Doesn’t this system make the assumption that the latency between the server and the client is symmetric? What happens if the packet takes 100ms to go but 50ms to return?
If Alice pings Bob first, and then sends the total round-trip time to Bob along with the timestamp, then can't Bob easily discover the asymmetry as a constant offset compared to the adjusted clock?
Say Bob assumes the round-trip is symmetrical and adjusts his local time to the time Alice sends minus half the round-trip time, then any asymmetry should be visible as a consistent offset between the local time and the time from Alice no?
This of course assumes the latency and local clocks are relatively stable over the measurement period.
No, that doesn't work. See https://cs.stackexchange.com/q/602/86141 for an explanation of why it's impossible. If you tried your method with concrete numbers, you'd see that it would always say the delay is perfectly symmetric, even when it actually isn't.
If all you have is Alice and Bob, there's no way to determine the time from Alice to Bob, or from Bob to Alice, you can only determine the sum of the two. This is because Alice and Bob have different local time scales.
To put it another way, you can't distinguish being in sync and Bob -> Alice taking 4 ms, and Alice -> Bob taking 6 ms, from being out of sync by 1 ms, and both directions taking 5 ms.
If you've got an external reference, such as GPS or an adjusted for time in transit radio clock, you can figure this out. If you've got a asymmetric first hop, but afterwards a mostly symmetric path (common for residential customers connecting to commercially hosted ntp servers) and a set of servers that are different round trips away, you can get an estimate. But if all the servers are the same/similar round trips, you likely won't have enough information.
The reference implementation does make that assumption.
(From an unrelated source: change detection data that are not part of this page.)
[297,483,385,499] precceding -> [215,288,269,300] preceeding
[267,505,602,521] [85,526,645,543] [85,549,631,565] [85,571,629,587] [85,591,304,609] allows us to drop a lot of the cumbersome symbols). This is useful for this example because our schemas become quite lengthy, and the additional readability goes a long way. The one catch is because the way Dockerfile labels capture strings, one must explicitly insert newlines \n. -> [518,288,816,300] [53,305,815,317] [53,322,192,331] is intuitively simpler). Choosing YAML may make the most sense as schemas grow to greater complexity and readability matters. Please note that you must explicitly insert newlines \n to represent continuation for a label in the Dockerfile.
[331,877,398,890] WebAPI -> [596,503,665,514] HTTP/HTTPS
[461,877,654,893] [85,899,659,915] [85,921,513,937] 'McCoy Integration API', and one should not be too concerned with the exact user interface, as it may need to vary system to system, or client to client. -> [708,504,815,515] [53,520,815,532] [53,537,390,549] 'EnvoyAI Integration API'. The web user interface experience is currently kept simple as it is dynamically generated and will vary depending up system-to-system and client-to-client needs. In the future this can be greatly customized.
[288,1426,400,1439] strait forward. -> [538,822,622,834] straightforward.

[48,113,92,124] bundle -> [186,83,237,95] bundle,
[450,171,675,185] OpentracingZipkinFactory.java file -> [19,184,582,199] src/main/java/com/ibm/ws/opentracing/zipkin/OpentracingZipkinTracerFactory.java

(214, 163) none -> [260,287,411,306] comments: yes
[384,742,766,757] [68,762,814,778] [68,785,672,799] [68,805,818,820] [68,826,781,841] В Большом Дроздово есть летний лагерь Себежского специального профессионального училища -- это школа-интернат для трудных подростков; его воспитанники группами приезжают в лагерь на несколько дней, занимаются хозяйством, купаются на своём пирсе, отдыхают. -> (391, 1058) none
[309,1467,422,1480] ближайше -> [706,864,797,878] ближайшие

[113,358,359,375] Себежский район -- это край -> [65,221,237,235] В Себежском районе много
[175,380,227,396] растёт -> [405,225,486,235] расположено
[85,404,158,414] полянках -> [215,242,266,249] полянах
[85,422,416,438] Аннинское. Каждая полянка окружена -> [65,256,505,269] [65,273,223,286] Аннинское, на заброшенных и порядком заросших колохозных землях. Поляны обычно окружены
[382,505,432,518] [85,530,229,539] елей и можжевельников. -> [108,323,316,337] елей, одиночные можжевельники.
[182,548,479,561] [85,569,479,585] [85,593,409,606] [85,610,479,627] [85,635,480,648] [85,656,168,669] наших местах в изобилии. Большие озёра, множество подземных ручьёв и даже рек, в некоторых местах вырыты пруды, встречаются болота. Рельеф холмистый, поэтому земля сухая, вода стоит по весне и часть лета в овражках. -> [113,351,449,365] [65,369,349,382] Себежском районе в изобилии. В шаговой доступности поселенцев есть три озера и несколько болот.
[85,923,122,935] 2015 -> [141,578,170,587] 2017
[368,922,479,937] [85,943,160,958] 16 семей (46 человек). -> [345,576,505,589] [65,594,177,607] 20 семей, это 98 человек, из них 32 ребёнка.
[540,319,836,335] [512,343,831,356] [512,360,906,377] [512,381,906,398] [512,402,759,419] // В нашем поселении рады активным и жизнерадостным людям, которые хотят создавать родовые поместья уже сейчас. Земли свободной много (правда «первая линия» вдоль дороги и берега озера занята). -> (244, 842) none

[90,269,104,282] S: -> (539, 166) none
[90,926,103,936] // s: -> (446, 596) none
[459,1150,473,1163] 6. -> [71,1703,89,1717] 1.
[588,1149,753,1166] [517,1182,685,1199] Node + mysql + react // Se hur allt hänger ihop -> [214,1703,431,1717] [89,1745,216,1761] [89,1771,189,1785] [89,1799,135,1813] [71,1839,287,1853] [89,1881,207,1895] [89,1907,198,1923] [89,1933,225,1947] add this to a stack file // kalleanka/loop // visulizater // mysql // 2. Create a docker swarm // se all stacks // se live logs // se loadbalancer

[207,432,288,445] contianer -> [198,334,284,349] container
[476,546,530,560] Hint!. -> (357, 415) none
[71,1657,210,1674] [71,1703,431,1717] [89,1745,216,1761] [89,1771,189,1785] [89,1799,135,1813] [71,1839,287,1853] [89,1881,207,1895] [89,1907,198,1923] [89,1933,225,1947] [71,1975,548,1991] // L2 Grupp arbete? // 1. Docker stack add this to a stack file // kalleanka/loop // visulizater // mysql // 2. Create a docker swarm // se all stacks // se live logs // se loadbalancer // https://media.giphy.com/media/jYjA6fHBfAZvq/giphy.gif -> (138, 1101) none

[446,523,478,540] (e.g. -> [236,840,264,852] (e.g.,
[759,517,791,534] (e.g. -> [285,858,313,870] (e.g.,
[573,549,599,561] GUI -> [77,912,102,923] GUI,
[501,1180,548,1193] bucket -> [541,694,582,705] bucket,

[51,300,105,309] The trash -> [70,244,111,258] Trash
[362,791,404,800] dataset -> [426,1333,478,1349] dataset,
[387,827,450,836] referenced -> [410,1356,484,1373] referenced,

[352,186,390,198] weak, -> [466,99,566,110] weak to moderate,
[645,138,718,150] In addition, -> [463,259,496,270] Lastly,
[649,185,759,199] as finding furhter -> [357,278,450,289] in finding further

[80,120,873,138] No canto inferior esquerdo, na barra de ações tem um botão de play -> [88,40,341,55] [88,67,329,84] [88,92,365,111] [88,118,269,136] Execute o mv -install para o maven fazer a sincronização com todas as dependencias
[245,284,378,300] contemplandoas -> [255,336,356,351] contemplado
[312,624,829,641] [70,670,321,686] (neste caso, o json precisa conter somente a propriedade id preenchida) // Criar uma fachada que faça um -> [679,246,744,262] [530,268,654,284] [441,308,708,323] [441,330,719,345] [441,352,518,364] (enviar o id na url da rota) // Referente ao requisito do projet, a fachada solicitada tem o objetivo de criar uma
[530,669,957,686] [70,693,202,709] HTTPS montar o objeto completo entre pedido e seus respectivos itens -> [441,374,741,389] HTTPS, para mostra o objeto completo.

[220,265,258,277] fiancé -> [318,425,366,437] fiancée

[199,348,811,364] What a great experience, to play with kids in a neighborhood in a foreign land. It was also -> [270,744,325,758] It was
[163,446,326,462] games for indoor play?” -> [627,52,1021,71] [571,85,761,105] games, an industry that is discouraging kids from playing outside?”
OpenBSD's ntp does too. phk, author of ntimed had written some blog posts exploring asymmetric paths, so I think ntimed doesn't assume symmetry, but assigns it higher probability. I don't remember what chrony does.
The thing is, it's rather difficult to determine the individual components of the path latency without an out of band reference clock. Especially if all of your network clocks are about the same round trip away.
NTP is designed to deal with unreliable networks, from wikipedia:
"It uses the intersection algorithm, a modified version of Marzullo's algorithm, to select accurate time servers and is designed to mitigate the effects of variable network latency."[0][1]
So if one server is asymmetric one way (the uplink is slow) and another server is asymmetric another way (the downlink is slow), you can use that to narrow down the possibility space and get an answer that's more accurate than just talking to one server or the other?
It works as long as all your uplinks aren't too slow or too fast...
Variable network latency is different than static assymetry.
Variable latency means sometimes there's extra delay, and is solved by throwing away measurements that are outside the norm. Assymetry in delay is not handled by the reference implementation, which assumes equal delay to and from each server.